** Input data follows **
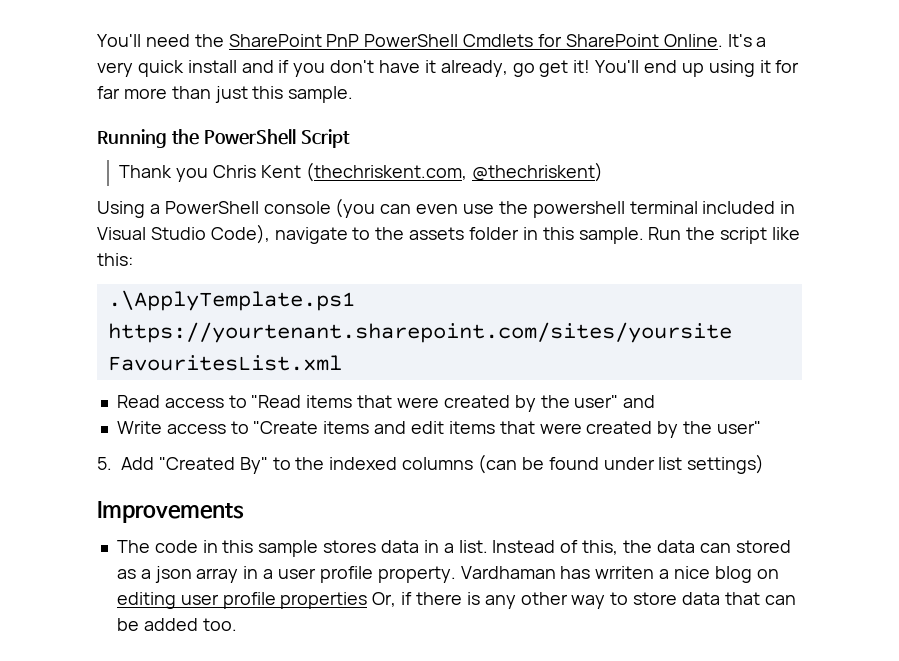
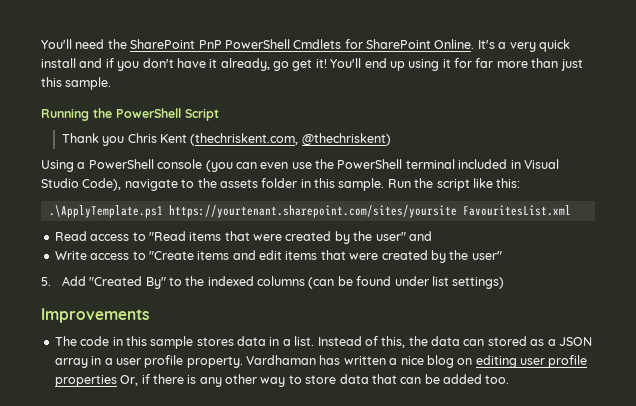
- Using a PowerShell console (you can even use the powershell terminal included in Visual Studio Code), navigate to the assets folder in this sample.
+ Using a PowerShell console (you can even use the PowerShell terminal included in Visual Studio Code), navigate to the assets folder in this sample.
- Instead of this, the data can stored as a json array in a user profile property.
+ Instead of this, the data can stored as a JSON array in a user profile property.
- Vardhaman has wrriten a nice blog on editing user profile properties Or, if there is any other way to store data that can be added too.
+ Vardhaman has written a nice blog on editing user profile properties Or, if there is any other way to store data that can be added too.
** End of Input data **
Output the data above without changes, apart from leaving out the pictures.

__Response below__.
- Using a PowerShell console (you can even use the powershell terminal included in Visual Studio Code), navigate to the assets folder in this sample.
+ Using a PowerShell console (you can even use the PowerShell terminal included in Visual Studio Code), navigate to the assets folder in this sample.
- Instead of this, the data can stored as a json array in a user profile property.
+ Instead of this, the data can stored as a JSON array in a user profile property.
- Vardhaman has wrriten a nice blog on editing user profile properties Or, if there is any other way to store data that can be added too.
+ Vardhaman has written a nice blog on editing user profile properties Or, if there is any other way to store data that can be added too.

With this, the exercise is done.